__EXERCISE INSTRUCTIONS__
Show every line in the material below in which the string "static" appears.

__RECORDS FOR THE EXERCISE__
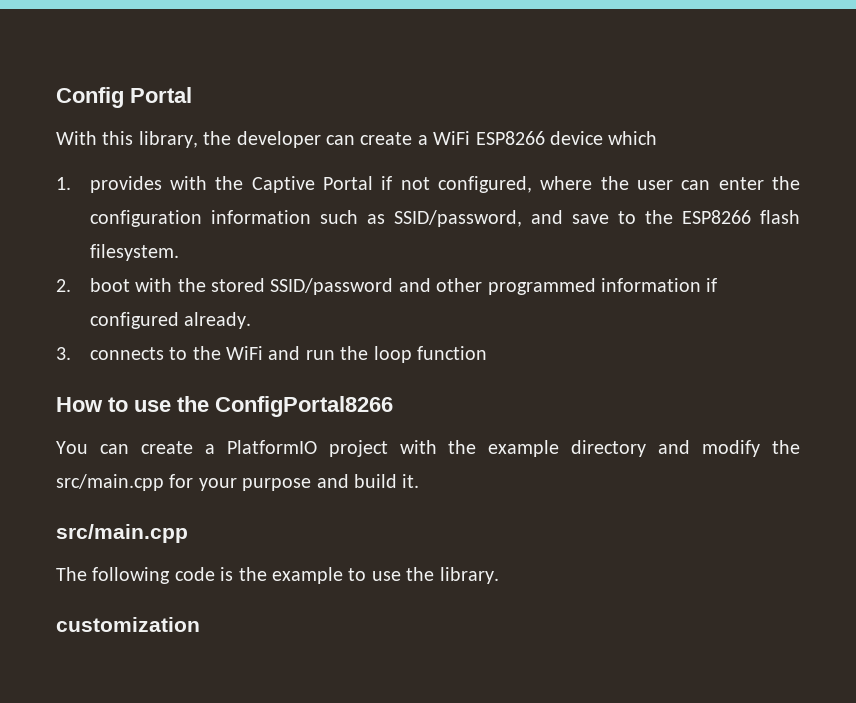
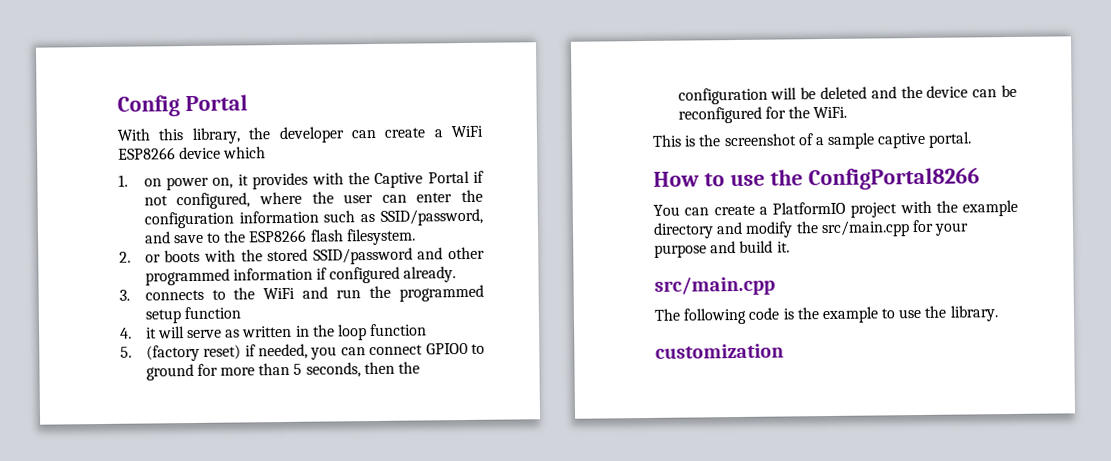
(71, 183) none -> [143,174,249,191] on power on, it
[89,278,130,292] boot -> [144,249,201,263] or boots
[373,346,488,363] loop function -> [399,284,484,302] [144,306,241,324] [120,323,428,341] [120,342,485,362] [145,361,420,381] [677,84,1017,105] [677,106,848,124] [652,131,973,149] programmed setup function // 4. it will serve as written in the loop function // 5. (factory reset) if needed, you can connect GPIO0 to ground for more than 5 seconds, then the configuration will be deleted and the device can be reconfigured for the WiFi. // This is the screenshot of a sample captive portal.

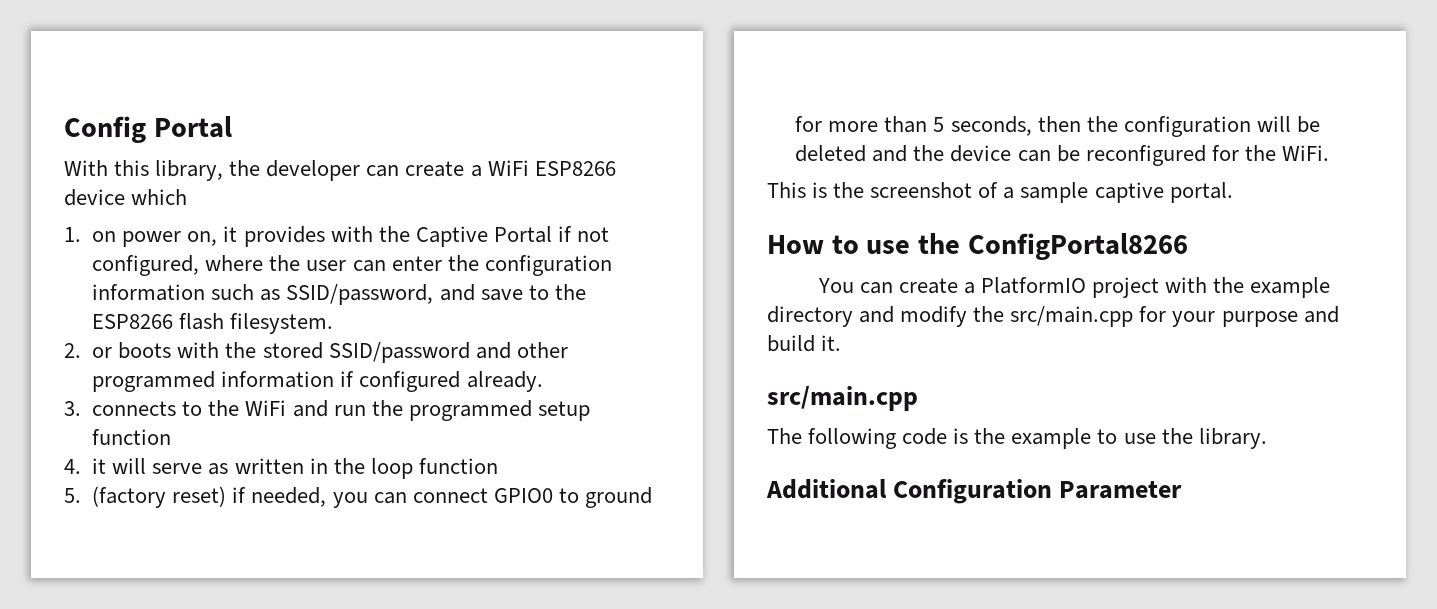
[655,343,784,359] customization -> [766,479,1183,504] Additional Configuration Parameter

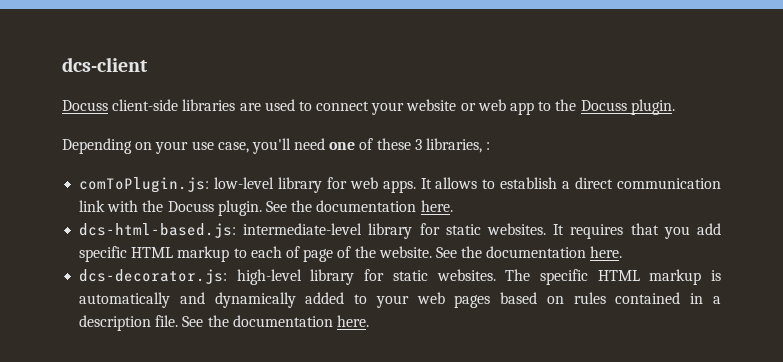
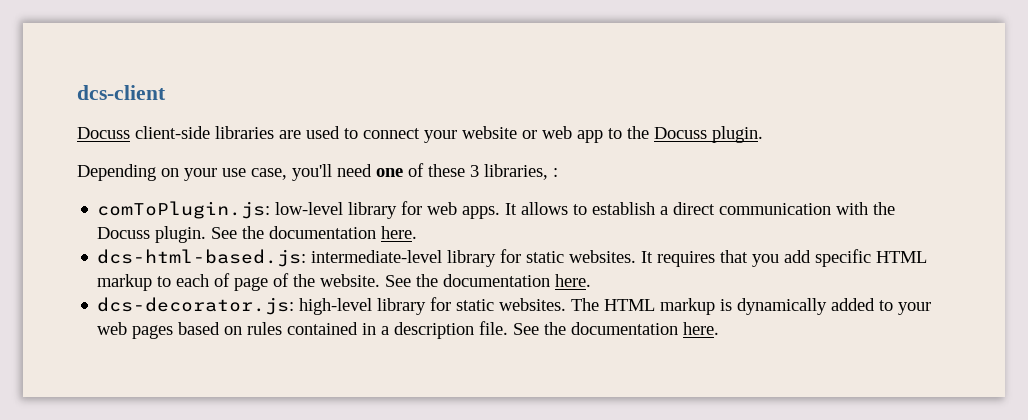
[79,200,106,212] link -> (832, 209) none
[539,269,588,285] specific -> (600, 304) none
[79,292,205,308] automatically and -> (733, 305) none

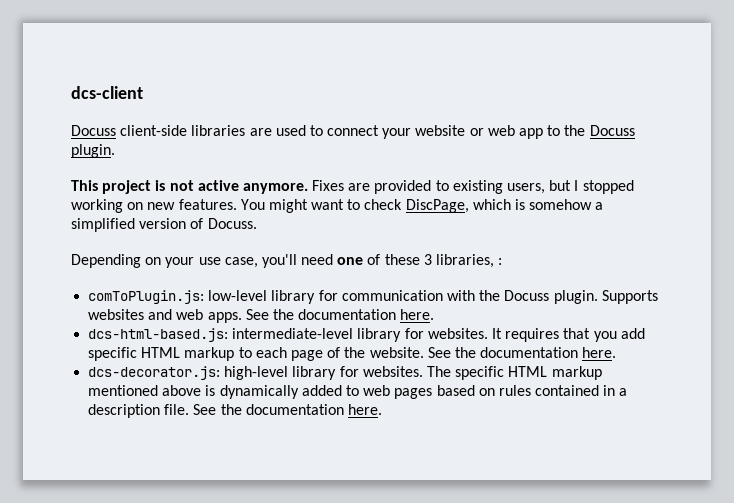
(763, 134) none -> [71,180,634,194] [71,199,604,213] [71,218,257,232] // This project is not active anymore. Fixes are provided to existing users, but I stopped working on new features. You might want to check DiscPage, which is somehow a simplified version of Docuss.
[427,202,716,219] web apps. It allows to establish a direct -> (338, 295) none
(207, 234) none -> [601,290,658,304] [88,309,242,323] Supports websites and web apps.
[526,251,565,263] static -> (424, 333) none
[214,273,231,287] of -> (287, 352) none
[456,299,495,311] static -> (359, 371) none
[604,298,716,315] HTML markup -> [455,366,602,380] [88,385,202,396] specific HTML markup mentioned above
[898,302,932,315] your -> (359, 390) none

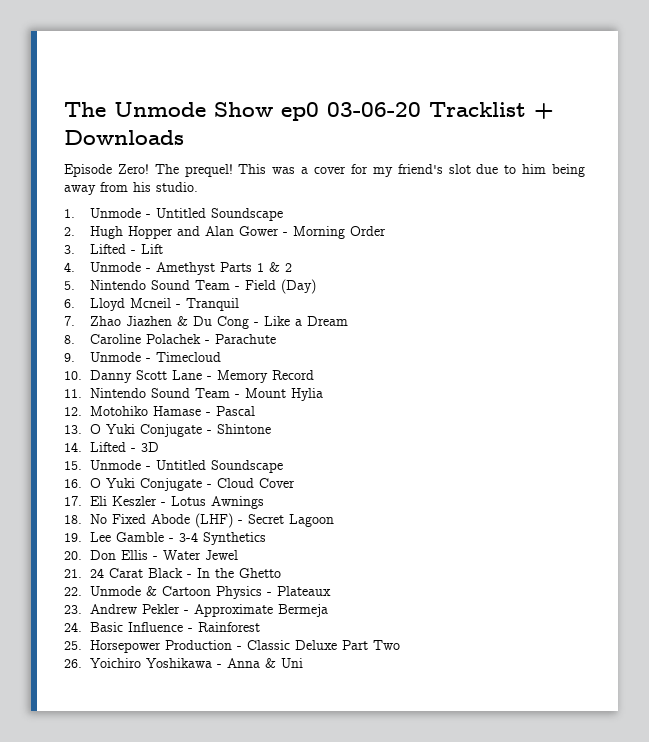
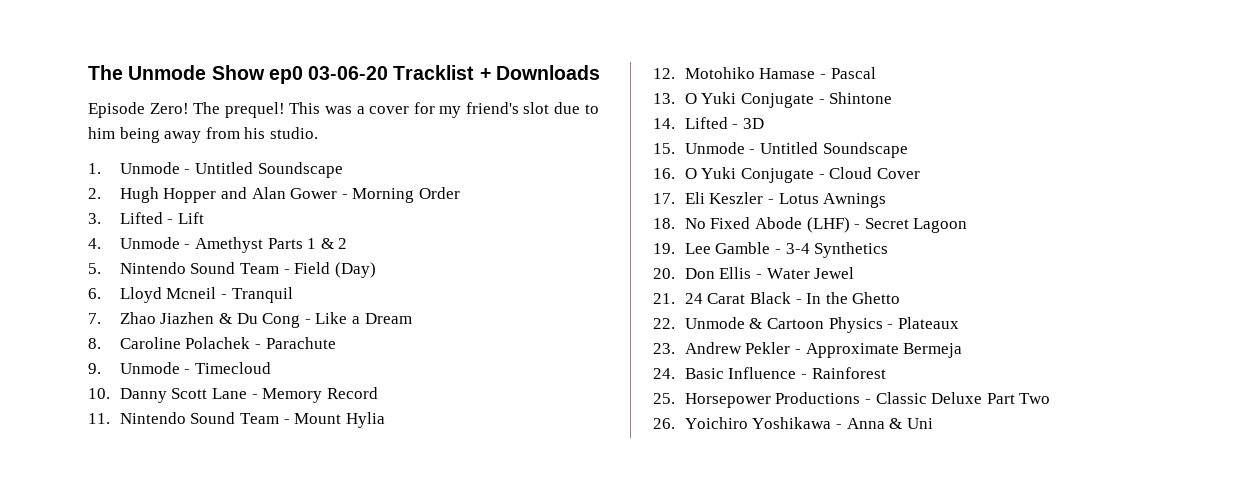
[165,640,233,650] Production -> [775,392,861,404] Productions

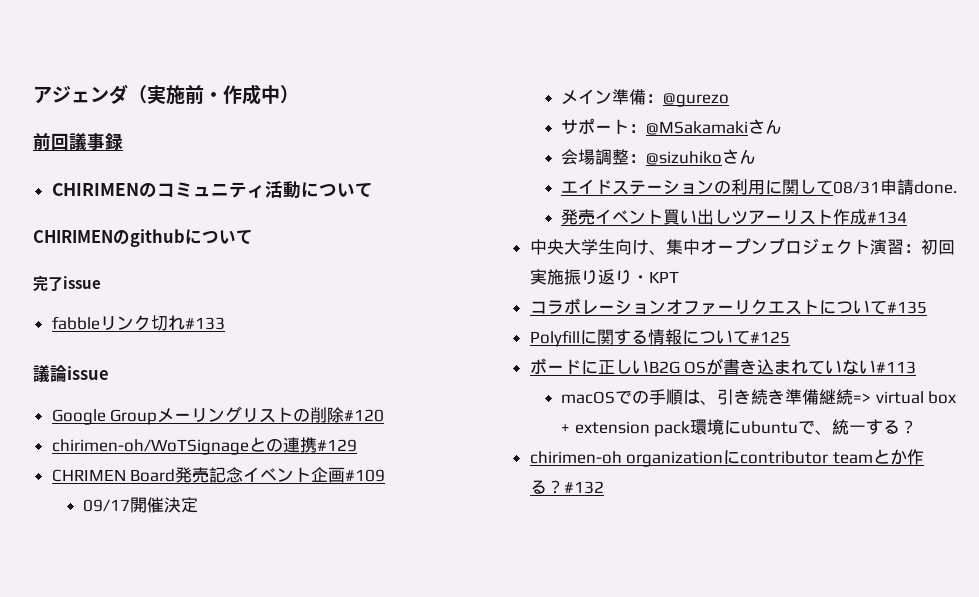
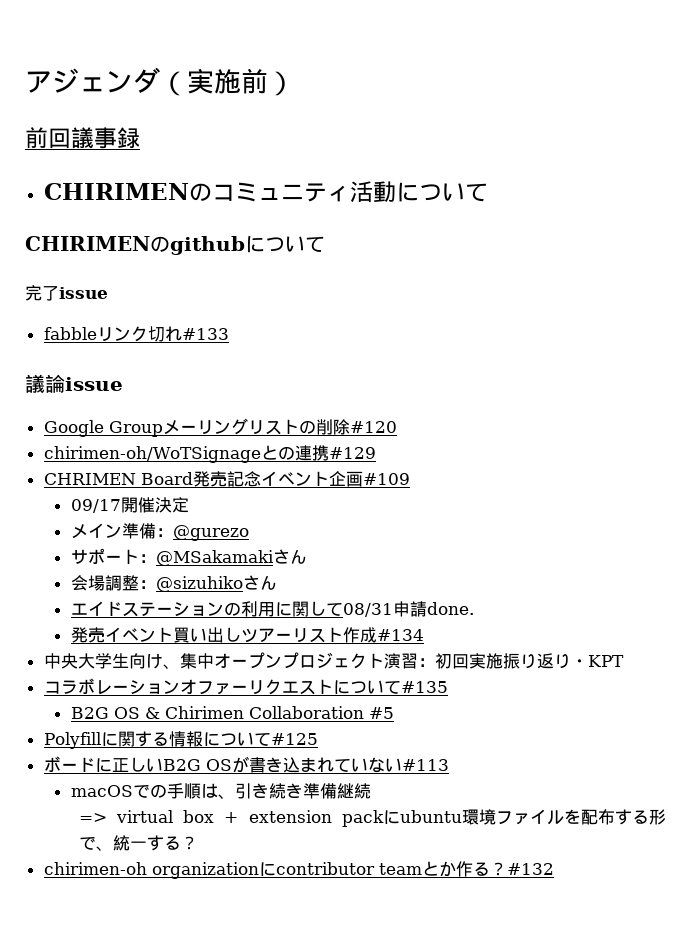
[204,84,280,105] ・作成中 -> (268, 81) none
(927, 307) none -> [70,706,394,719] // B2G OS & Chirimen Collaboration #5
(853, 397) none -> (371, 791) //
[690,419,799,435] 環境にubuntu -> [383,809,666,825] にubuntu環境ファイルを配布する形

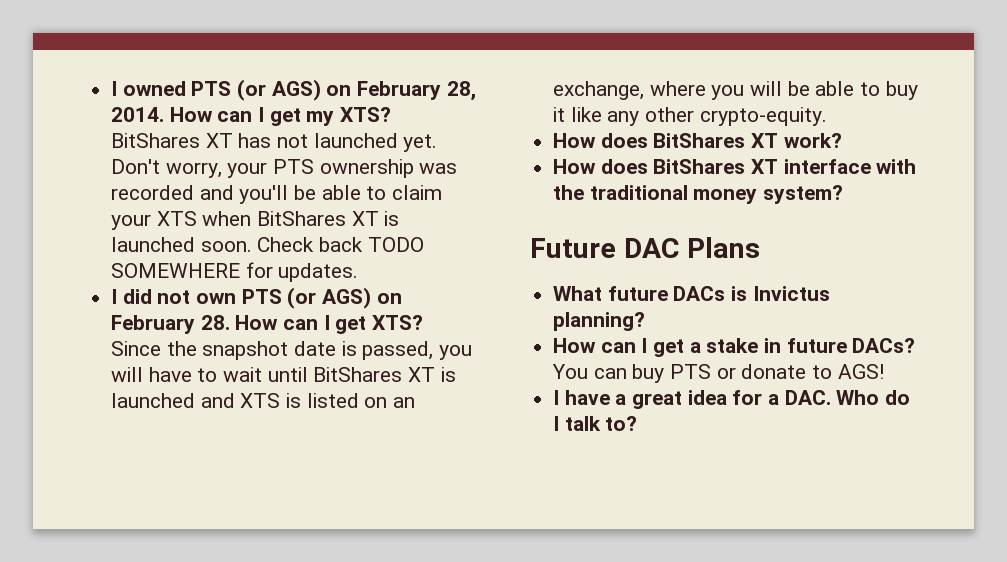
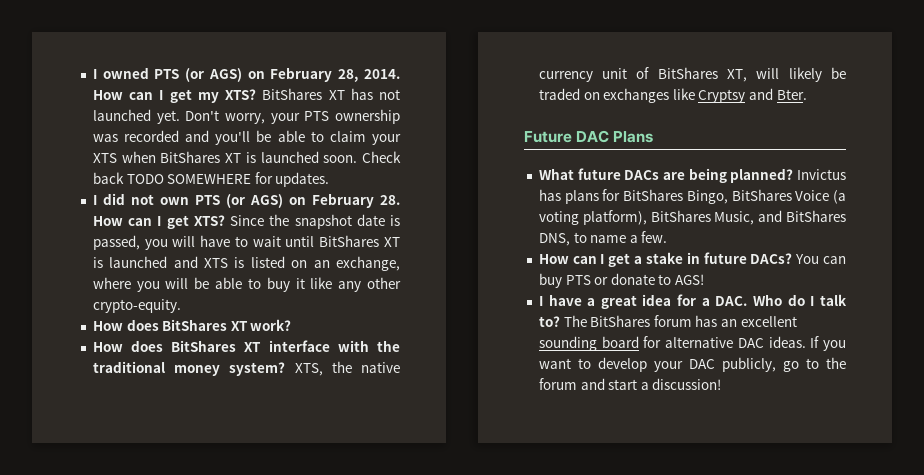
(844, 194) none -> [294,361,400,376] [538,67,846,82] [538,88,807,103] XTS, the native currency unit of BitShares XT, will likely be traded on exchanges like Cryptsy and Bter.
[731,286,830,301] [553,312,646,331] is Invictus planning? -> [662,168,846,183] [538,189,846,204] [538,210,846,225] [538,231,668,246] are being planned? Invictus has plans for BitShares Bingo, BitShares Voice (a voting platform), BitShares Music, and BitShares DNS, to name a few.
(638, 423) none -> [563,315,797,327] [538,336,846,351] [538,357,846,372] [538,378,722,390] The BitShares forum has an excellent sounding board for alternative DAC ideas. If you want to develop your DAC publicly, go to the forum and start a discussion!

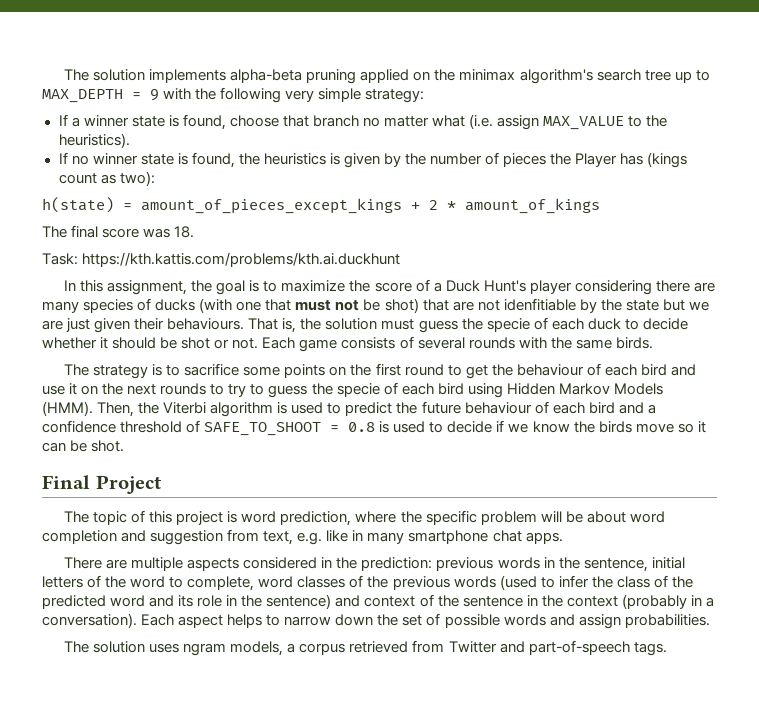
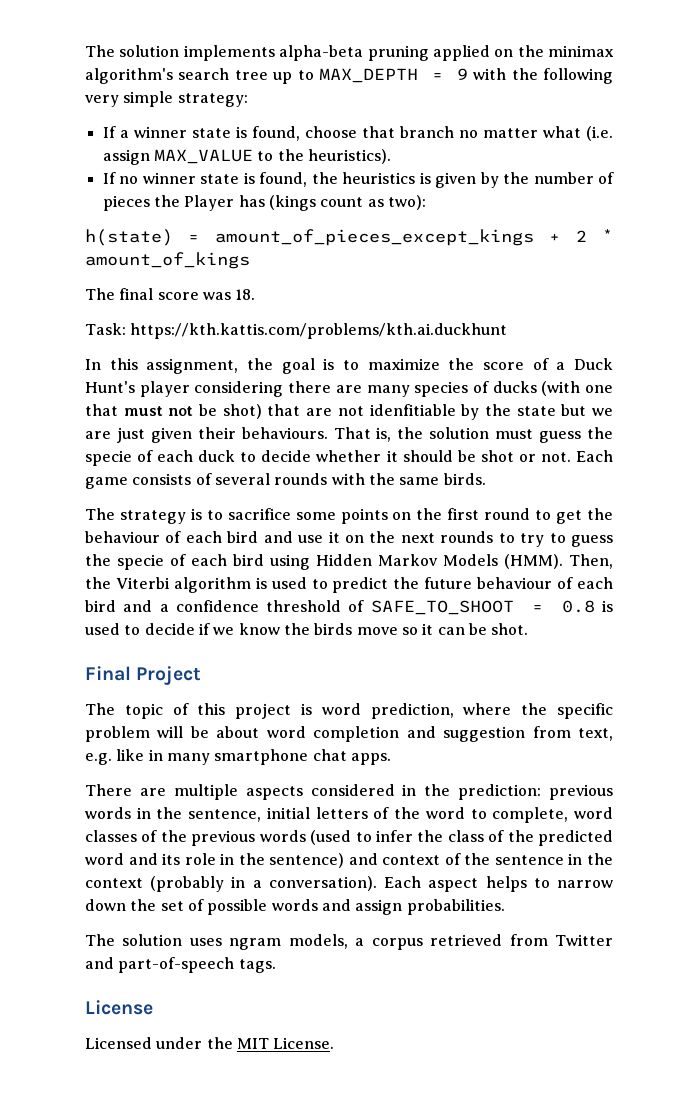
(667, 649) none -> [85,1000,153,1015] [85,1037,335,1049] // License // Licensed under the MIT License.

__EXERCISE OUTPUT__
[526,251,565,263] static -> (424, 333) none
[456,299,495,311] static -> (359, 371) none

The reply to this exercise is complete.